→ TASK DESCRIPTION
Each record must be copied in full and unchanged; any image it holds is excluded.

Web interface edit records
+---+
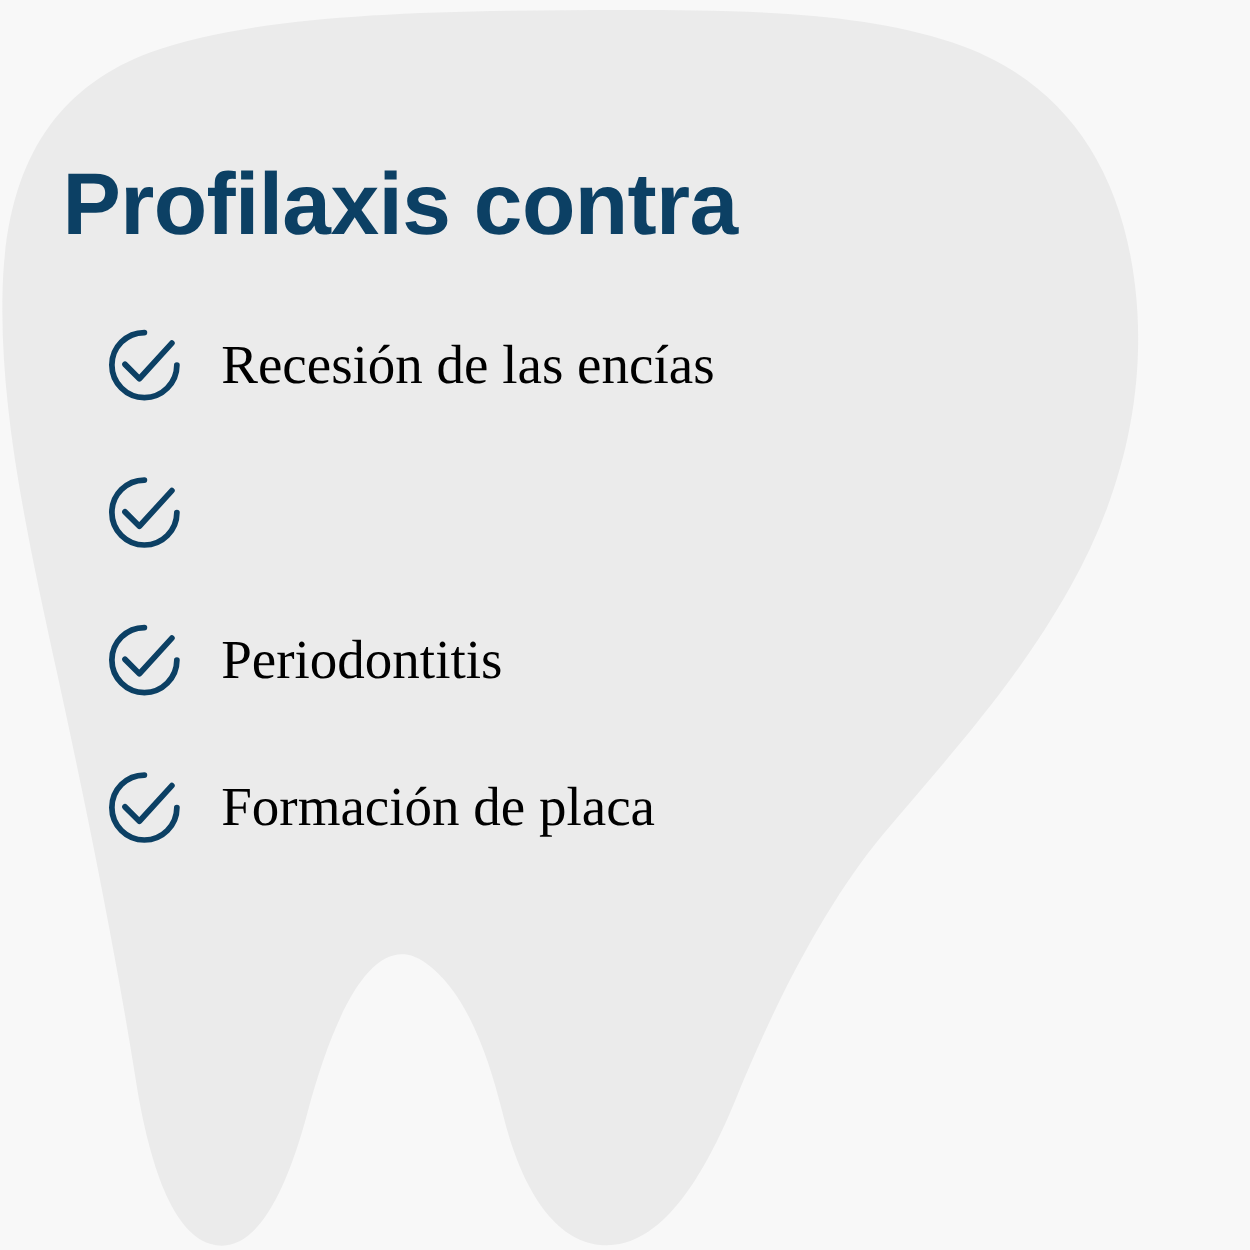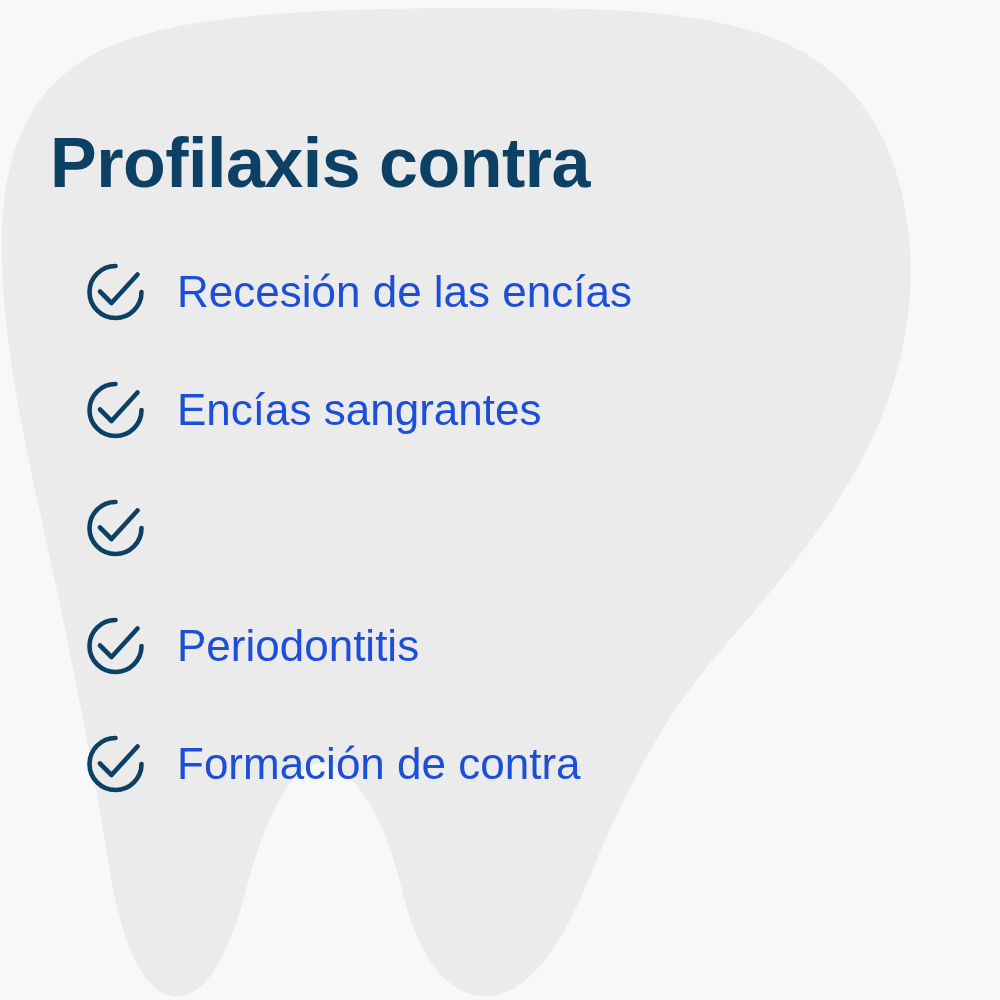--- a/index.html
+++ b/index.html
@@ -72,23 +72,24 @@
     width: 70px;
     height: 70px;
     margin-right: 27px;
     display: block;
   }
 
   .item-label {
     font-size: 44px;
     line-height: 52px;
     font-weight: 400;
-    color: #1d4ed8;
+    color: #000000;
     white-space: nowrap;
     letter-spacing: 0px;
+    font-family: Liberation Serif, serif;
   }
 </style>
 </head>
 <body>
 
 <div id="stage">
 
   <svg id="tooth-shape" viewBox="0 0 1000 1000" aria-hidden="true">
     <path d="
       M 500 8
@@ -118,27 +119,20 @@
     <ul id="benefit-list" style="list-style:none;margin:0;padding:0;">
 
       <li class="list-item">
         <svg class="check-icon" viewBox="0 0 70 70" aria-hidden="true">
           <path d="M35.5 9 A26 26 0 1 0 61.5 35" fill="none" stroke="#0c4064" stroke-width="4.6" stroke-linecap="round"></path>
           <path d="M20 34.5 L31.5 46 L57.5 17.5" fill="none" stroke="#0c4064" stroke-width="4.6" stroke-linecap="round" stroke-linejoin="round"></path>
         </svg>
         <span class="item-label">Recesión de las encías</span>
       </li>
 
-      <li class="list-item">
-        <svg class="check-icon" viewBox="0 0 70 70" aria-hidden="true">
-          <path d="M35.5 9 A26 26 0 1 0 61.5 35" fill="none" stroke="#0c4064" stroke-width="4.6" stroke-linecap="round"></path>
-          <path d="M20 34.5 L31.5 46 L57.5 17.5" fill="none" stroke="#0c4064" stroke-width="4.6" stroke-linecap="round" stroke-linejoin="round"></path>
-        </svg>
-        <span class="item-label">Encías sangrantes</span>
-      </li>
 
       <li class="list-item">
         <svg class="check-icon" viewBox="0 0 70 70" aria-hidden="true">
           <path d="M35.5 9 A26 26 0 1 0 61.5 35" fill="none" stroke="#0c4064" stroke-width="4.6" stroke-linecap="round"></path>
           <path d="M20 34.5 L31.5 46 L57.5 17.5" fill="none" stroke="#0c4064" stroke-width="4.6" stroke-linecap="round" stroke-linejoin="round"></path>
         </svg>
       </li>
 
       <li class="list-item">
         <svg class="check-icon" viewBox="0 0 70 70" aria-hidden="true">
@@ -147,18 +141,18 @@
         </svg>
         <span class="item-label">Periodontitis</span>
       </li>
 
 
       <li class="list-item">
         <svg class="check-icon" viewBox="0 0 70 70" aria-hidden="true">
           <path d="M35.5 9 A26 26 0 1 0 61.5 35" fill="none" stroke="#0c4064" stroke-width="4.6" stroke-linecap="round"></path>
           <path d="M20 34.5 L31.5 46 L57.5 17.5" fill="none" stroke="#0c4064" stroke-width="4.6" stroke-linecap="round" stroke-linejoin="round"></path>
         </svg>
-        <span class="item-label">Formación de contra</span>
+        <span class="item-label">Formación de placa</span>
       </li>
 
     </ul>
   </div>
 </div>
 
 </body></html>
+---+
→ RESULT OF THIS TASK
--- a/index.html
+++ b/index.html
@@ -72,23 +72,24 @@
     width: 70px;
     height: 70px;
     margin-right: 27px;
     display: block;
   }
 
   .item-label {
     font-size: 44px;
     line-height: 52px;
     font-weight: 400;
-    color: #1d4ed8;
+    color: #000000;
     white-space: nowrap;
     letter-spacing: 0px;
+    font-family: Liberation Serif, serif;
   }
 </style>
 </head>
 <body>
 
 <div id="stage">
 
   <svg id="tooth-shape" viewBox="0 0 1000 1000" aria-hidden="true">
     <path d="
       M 500 8
@@ -118,27 +119,20 @@
     <ul id="benefit-list" style="list-style:none;margin:0;padding:0;">
 
       <li class="list-item">
         <svg class="check-icon" viewBox="0 0 70 70" aria-hidden="true">
           <path d="M35.5 9 A26 26 0 1 0 61.5 35" fill="none" stroke="#0c4064" stroke-width="4.6" stroke-linecap="round"></path>
           <path d="M20 34.5 L31.5 46 L57.5 17.5" fill="none" stroke="#0c4064" stroke-width="4.6" stroke-linecap="round" stroke-linejoin="round"></path>
         </svg>
         <span class="item-label">Recesión de las encías</span>
       </li>
 
-      <li class="list-item">
-        <svg class="check-icon" viewBox="0 0 70 70" aria-hidden="true">
-          <path d="M35.5 9 A26 26 0 1 0 61.5 35" fill="none" stroke="#0c4064" stroke-width="4.6" stroke-linecap="round"></path>
-          <path d="M20 34.5 L31.5 46 L57.5 17.5" fill="none" stroke="#0c4064" stroke-width="4.6" stroke-linecap="round" stroke-linejoin="round"></path>
-        </svg>
-        <span class="item-label">Encías sangrantes</span>
-      </li>
 
       <li class="list-item">
         <svg class="check-icon" viewBox="0 0 70 70" aria-hidden="true">
           <path d="M35.5 9 A26 26 0 1 0 61.5 35" fill="none" stroke="#0c4064" stroke-width="4.6" stroke-linecap="round"></path>
           <path d="M20 34.5 L31.5 46 L57.5 17.5" fill="none" stroke="#0c4064" stroke-width="4.6" stroke-linecap="round" stroke-linejoin="round"></path>
         </svg>
       </li>
 
       <li class="list-item">
         <svg class="check-icon" viewBox="0 0 70 70" aria-hidden="true">
@@ -147,18 +141,18 @@
         </svg>
         <span class="item-label">Periodontitis</span>
       </li>
 
 
       <li class="list-item">
         <svg class="check-icon" viewBox="0 0 70 70" aria-hidden="true">
           <path d="M35.5 9 A26 26 0 1 0 61.5 35" fill="none" stroke="#0c4064" stroke-width="4.6" stroke-linecap="round"></path>
           <path d="M20 34.5 L31.5 46 L57.5 17.5" fill="none" stroke="#0c4064" stroke-width="4.6" stroke-linecap="round" stroke-linejoin="round"></path>
         </svg>
-        <span class="item-label">Formación de contra</span>
+        <span class="item-label">Formación de placa</span>
       </li>
 
     </ul>
   </div>
 </div>
 
 </body></html>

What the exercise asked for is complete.